Finalmente consigo llegar: estoy en el castillo de Bamburgh, en Norþanhymbra. He llegado hasta aquí, no recuerdo si vía Durham o York, desde Londres y empujado por un solo verso:

«[P]or el idioma que, hace siglos, hablé en Nortumbria,»

del Otro poema de los dones. Pasaré  todo el día recorriendo el castillo, la bajamar cercana, la iglesia de San Aidan y el monumento a Grace Darling que pueden ver los barcos desde el mar. Los ecos ásperos del nortumbrio resonarán con el viento marino en lo alto del día.
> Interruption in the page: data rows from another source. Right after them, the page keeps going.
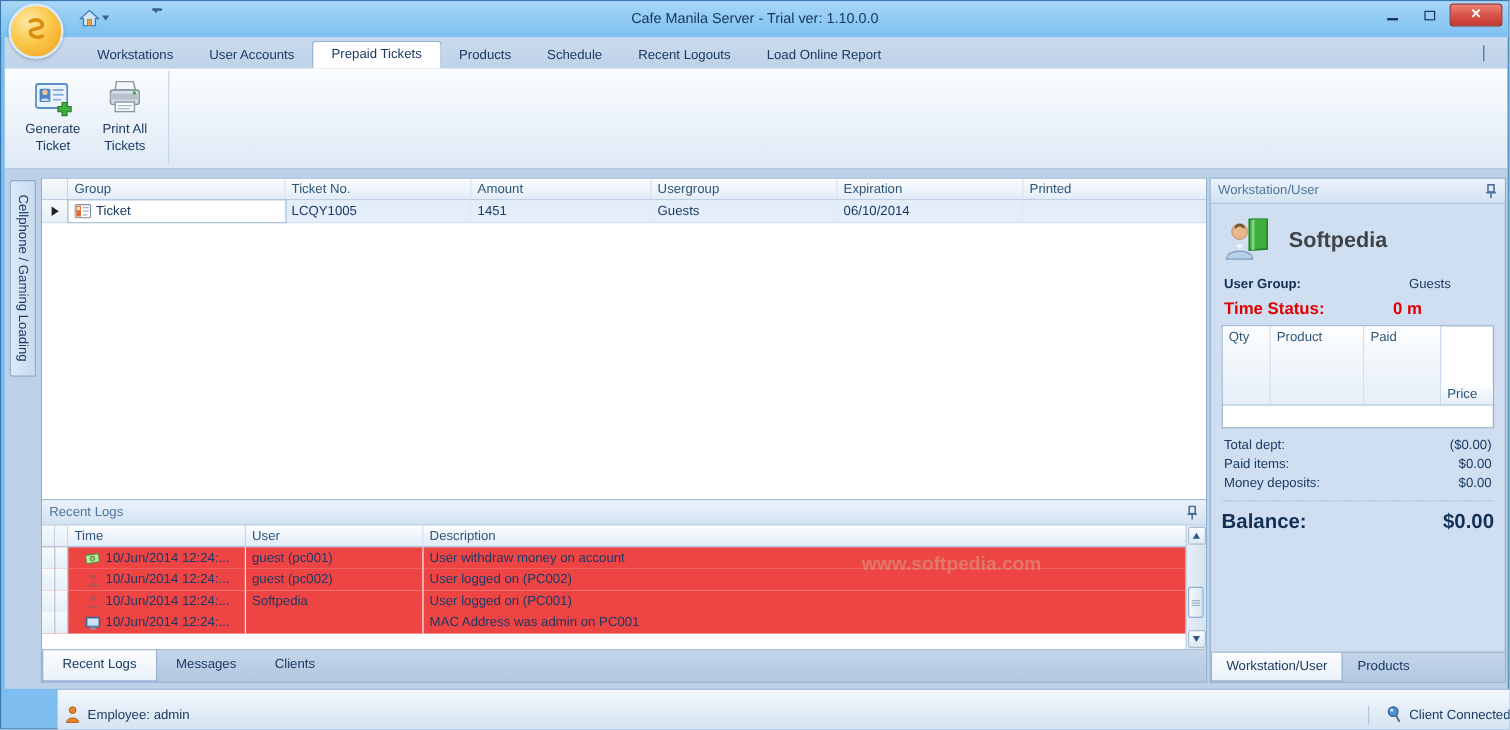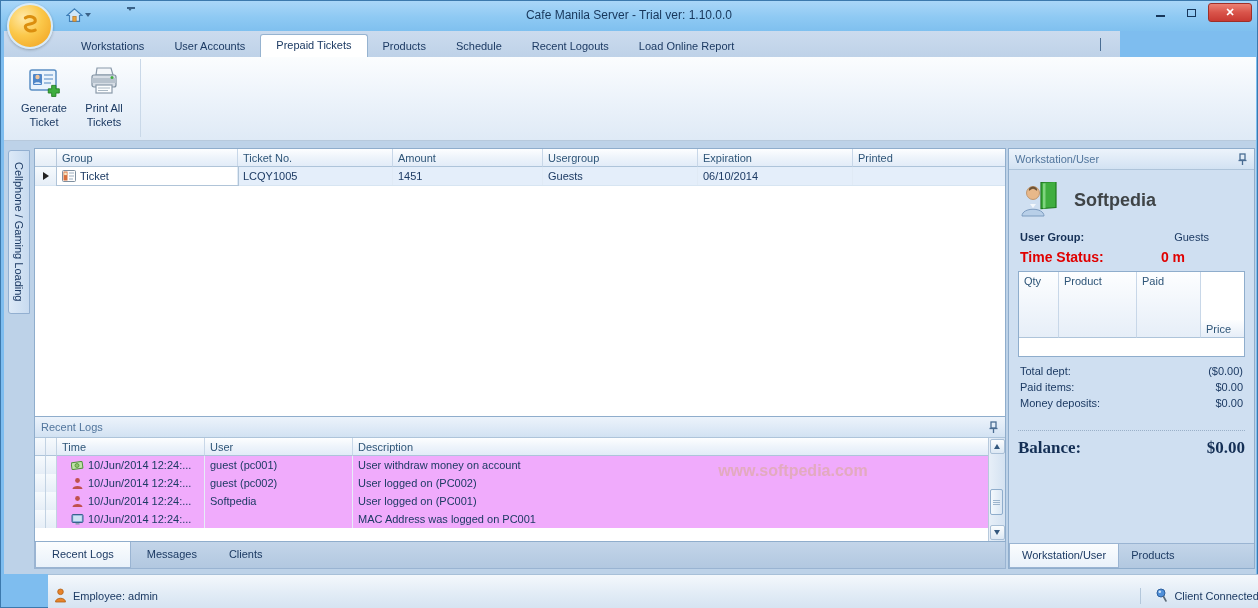"Workstations" .tabstrip { width: 1116px -> 1252px }
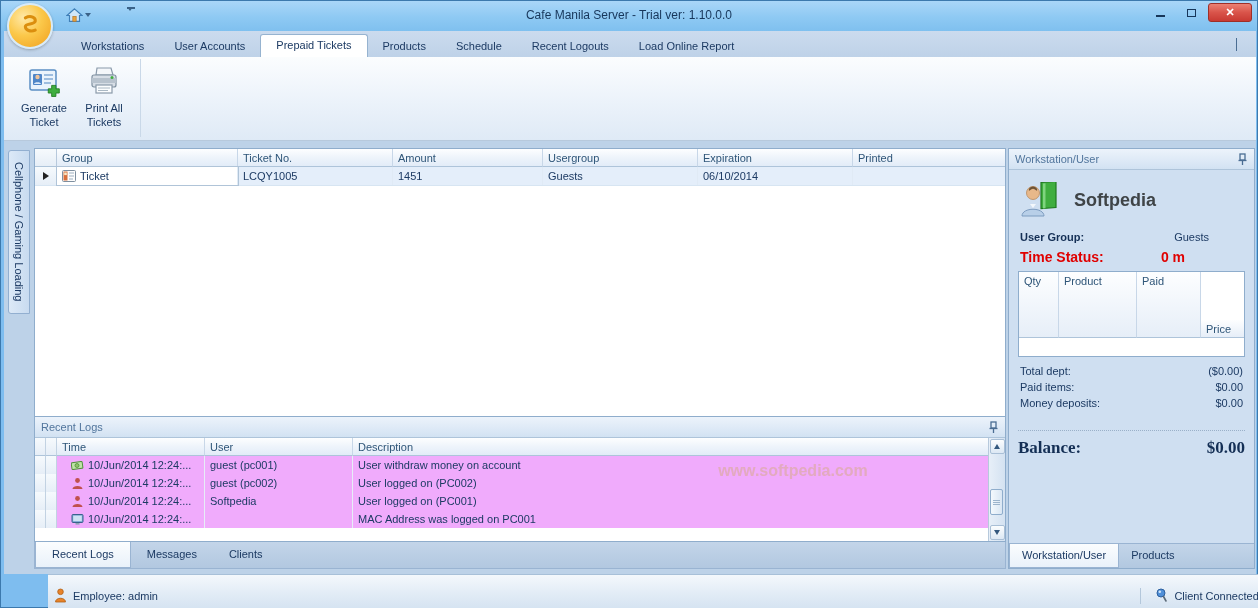"Balance:" .balance-row { font-family: Liberation Serif, serif -> none; margin-top: 21px -> 8px }
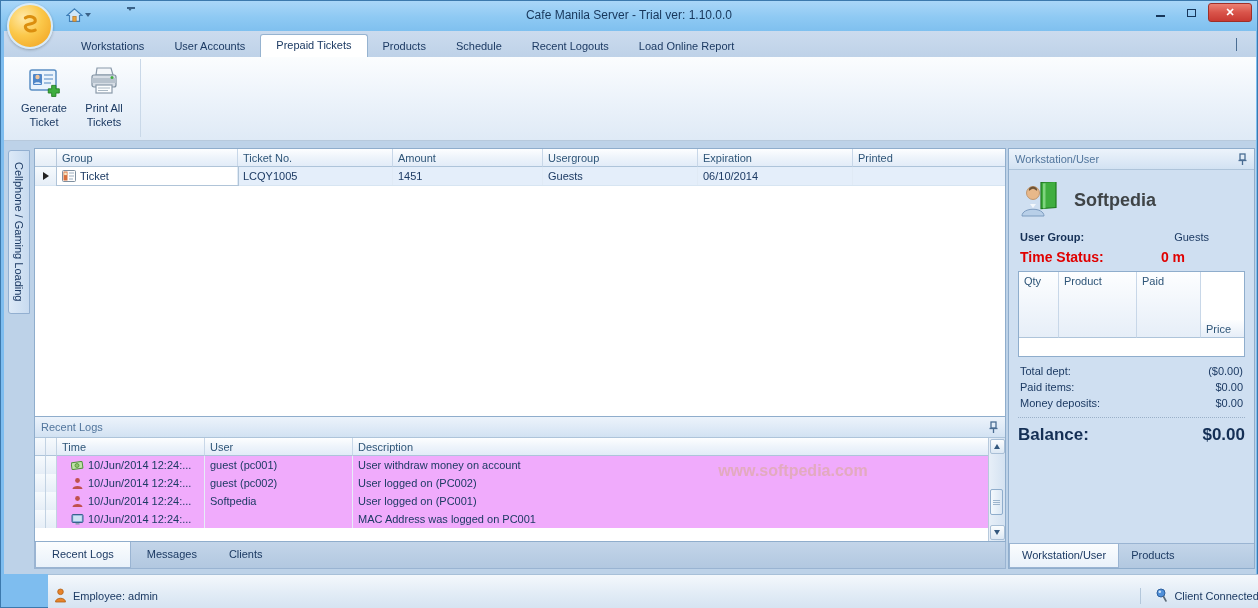"10/Jun/2014 12:24:..." .lg-row { background: #f0abfc -> #ef4444 }
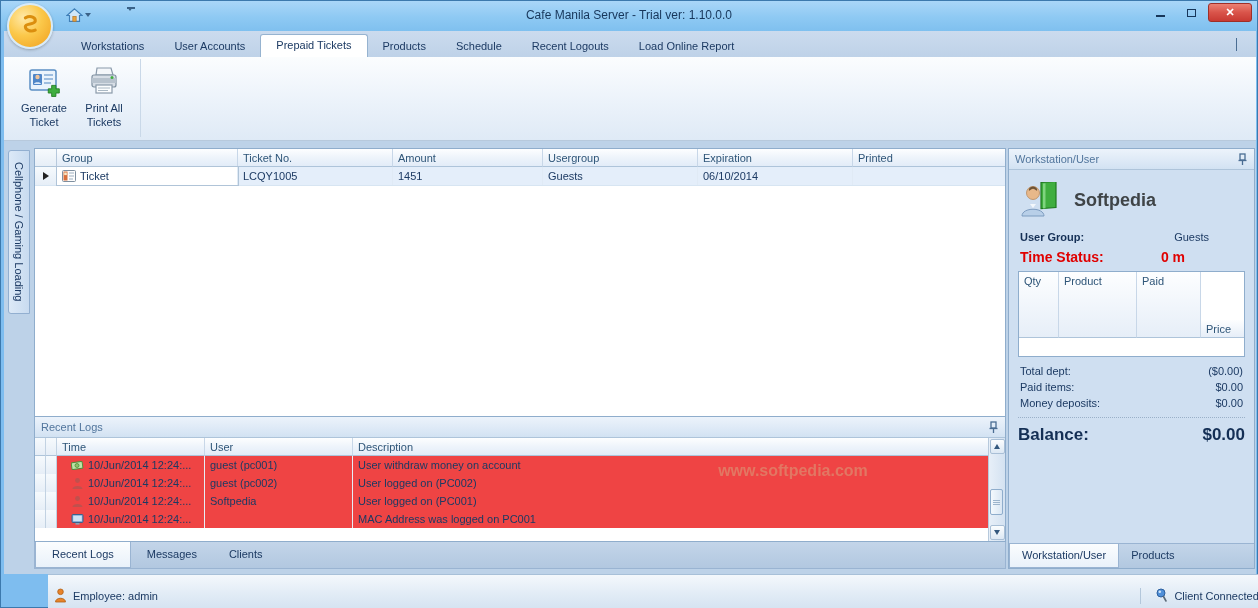"MAC Address was logged on" div.lgc { text: logged -> admin }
Es la Canción de la Muerte de Beda:

Fore thaem neidfaerae || naenig uuiurthit
thoncsnotturra, || than him tharf sie
to ymbhycggannae || aer his hiniongae
huaet his gastae || godaes aeththa yflaes
aefter deothdaege || doemid uueorthae.

(Cómo suena esto en nortumbrio puede oírse aquí).

Que Brice Stratford traduce, hemistiquio a hemistiquio, como sigue:

‘Fore the enforced-walk || none comes to be
wise to malice || more than him that must
with mindfulness think back, || before his going hence,
on what his breath’s || bad, good, right or evil,
after death-day’s ending, || on judgement comes to be.

Tal y como comenta en su blog, enriqueciendo la lectura del texto que hoy nos ocupa con más aproximaciones, el poema es más sobre el miedo a la transición que sobre el miedo a la muerte, lo cual no deja de ser debatible aun proviniendo de un monje agonizante en el año 735.

Antes de la jornada inevitable || nadie será
más sagaz en la malicia || que aquel que debe
con plena conciencia rememorar, || por ende antes de su partida,
qué de su aliento || malo, bueno, correcto o perverso,
después de rendido el día de la muerte, || en el juicio será.

(Otra aproximación de este texto puede hallarse a medio camino aquí).